Body
Sensation of weight and texture in the mouth, evaluated during SCA cupping. Depends on lipid and soluble colloid content. French press = high body; Chemex = light body.
Background & Context
Body in coffee is the tactile sensation of weight, viscosity, and texture perceived in the mouth — distinct from flavour (which is chemical) and entirely physical in nature. It is mediated primarily by colloidal particles: coffee oils, fine insoluble particles, and melanoidins (formed during the Maillard reaction) suspended in the brew. Filter papers trap most of these colloids, producing the clean, lighter body characteristic of paper-filtered methods (V60, Chemex). Metal filters allow them through, creating the heavier, sediment-tinged body of French press. Espresso has the heaviest body of all brewing methods because high pressure extracts and emulsifies coffee oils at concentrations impossible to achieve by gravity alone. On SCA cupping forms, body is scored on a 6–10 scale where 6 is "thin" and 10 is "full" — though high body is not inherently better; it must be proportionate to the coffee's other attributes.
Practical Use
Body is one of the easiest sensory attributes to manipulate at the brew stage.
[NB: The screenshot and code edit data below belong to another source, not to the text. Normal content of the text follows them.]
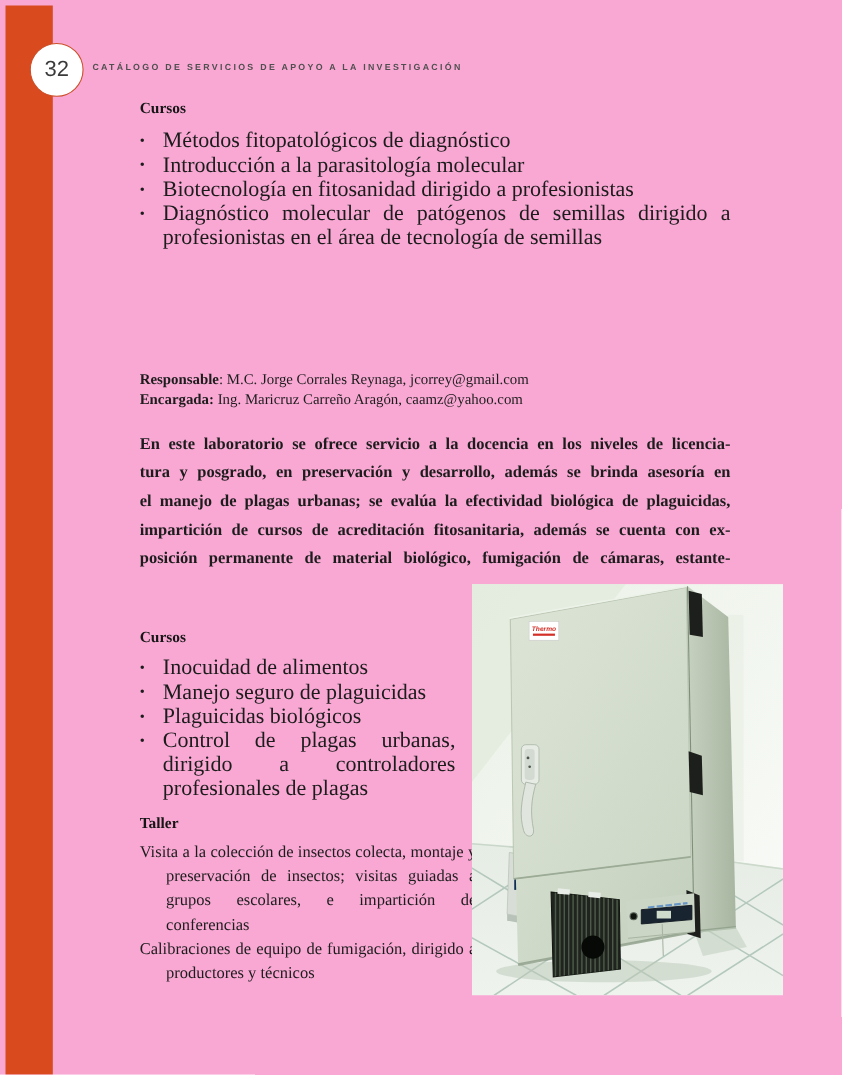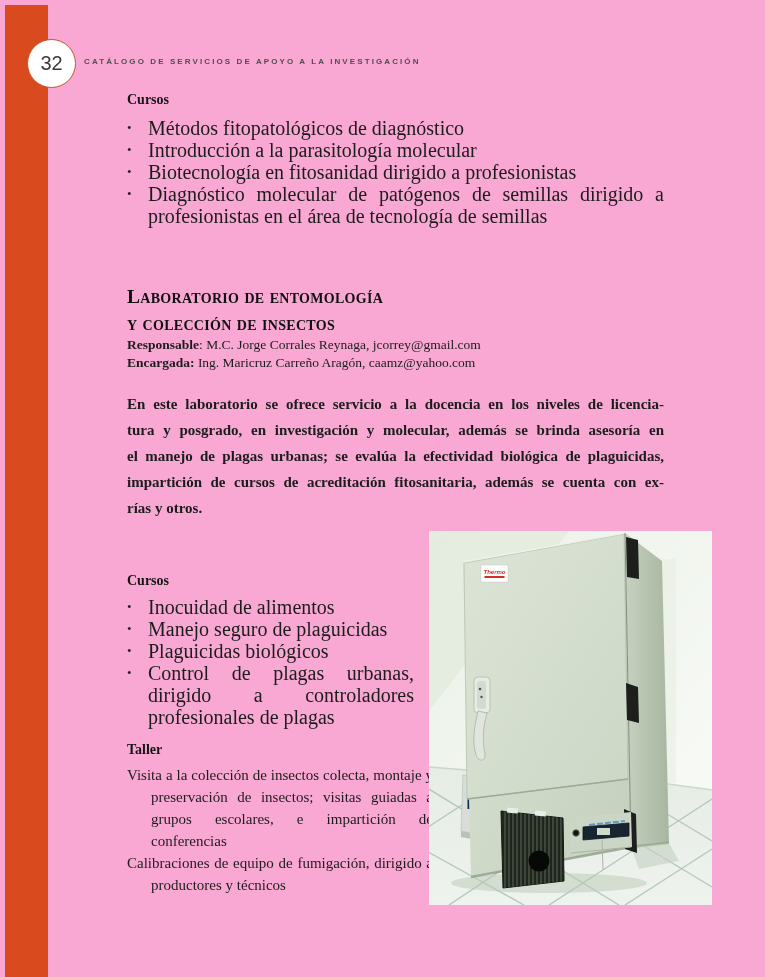"Laboratorio de entomología" div.block { html: <div> <div>Laboratorio de entomología</div> <div>y colección de insectos</div> </div> -> none }
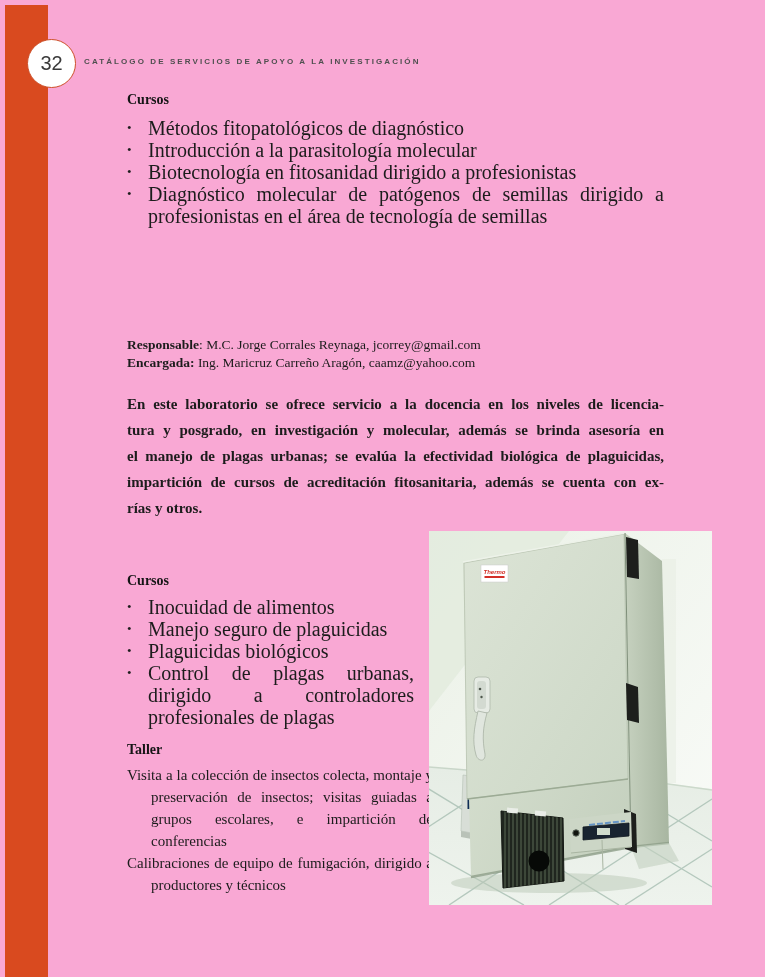"tura y posgrado, en investigación" div.jline { text: investigación y molecular -> preservación y desarrollo }
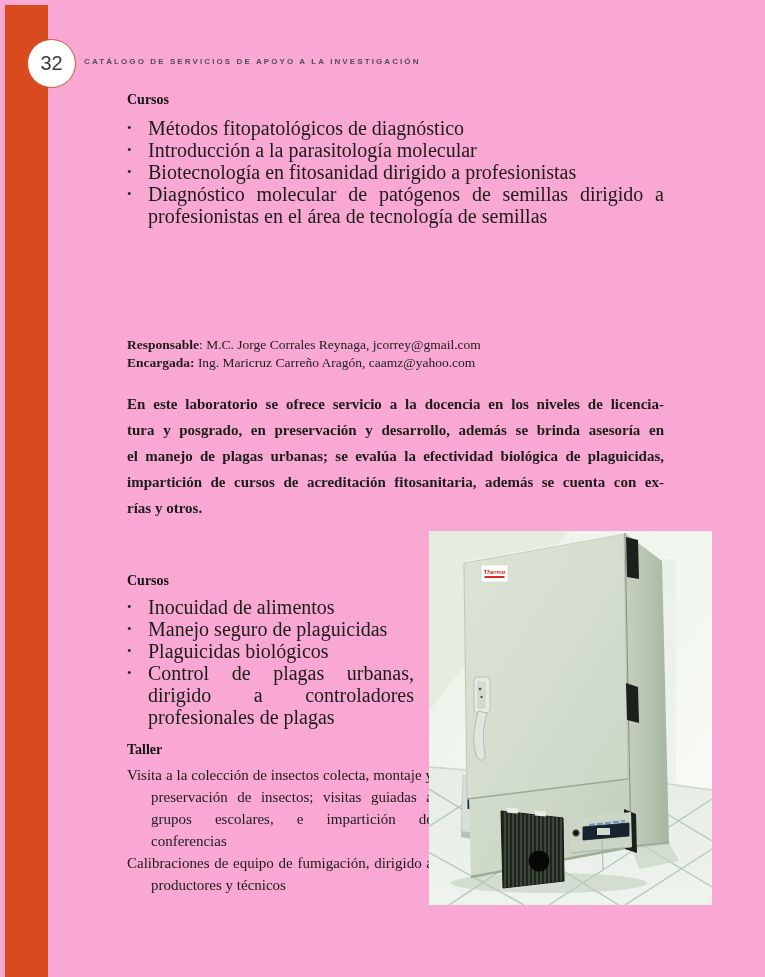"posición permanente de material" div.jline { html: none -> <div>posición permanente de material biológico, fumigación de cámaras, estante-</div> }
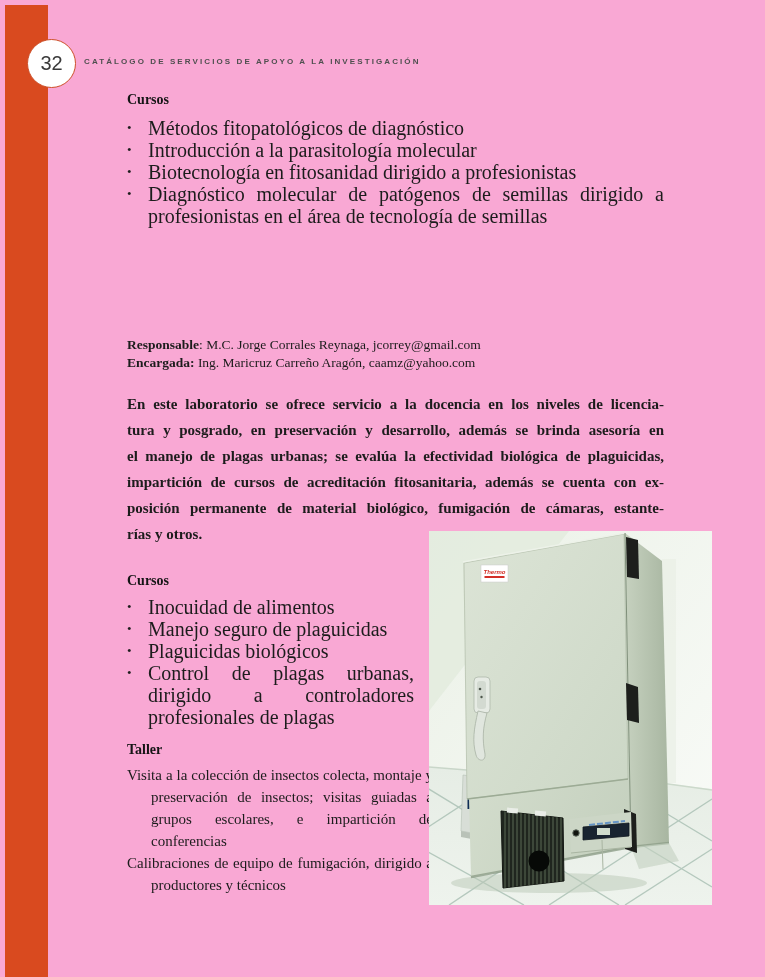"rías y otros." div.jline { html: <div>rías y otros.</div> -> none }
For more body: increase dose, use a metal filter, reduce water temperature slightly (less sharp extraction, more textural colloids), or shorten steep time to limit over-extraction thinning. For less body: use paper filtration, reduce dose, or increase grind size. Milk-based drinks amplify perceived body because milk proteins interact with coffee melanoidins to create a syrupy mouthfeel — which is why a light-bodied single-origin espresso can feel richer as a flat white than as a black shot. When pairing coffee with food, body is the axis that most resembles matching "weight" in wine pairing: a full-bodied Sumatra natural suits chocolate or red meat; a tea-like Ethiopian filter suits citrus tarts.
Related Terms
Related terms: Mouthfeel, French press, Espresso, Maillard reaction, Balance.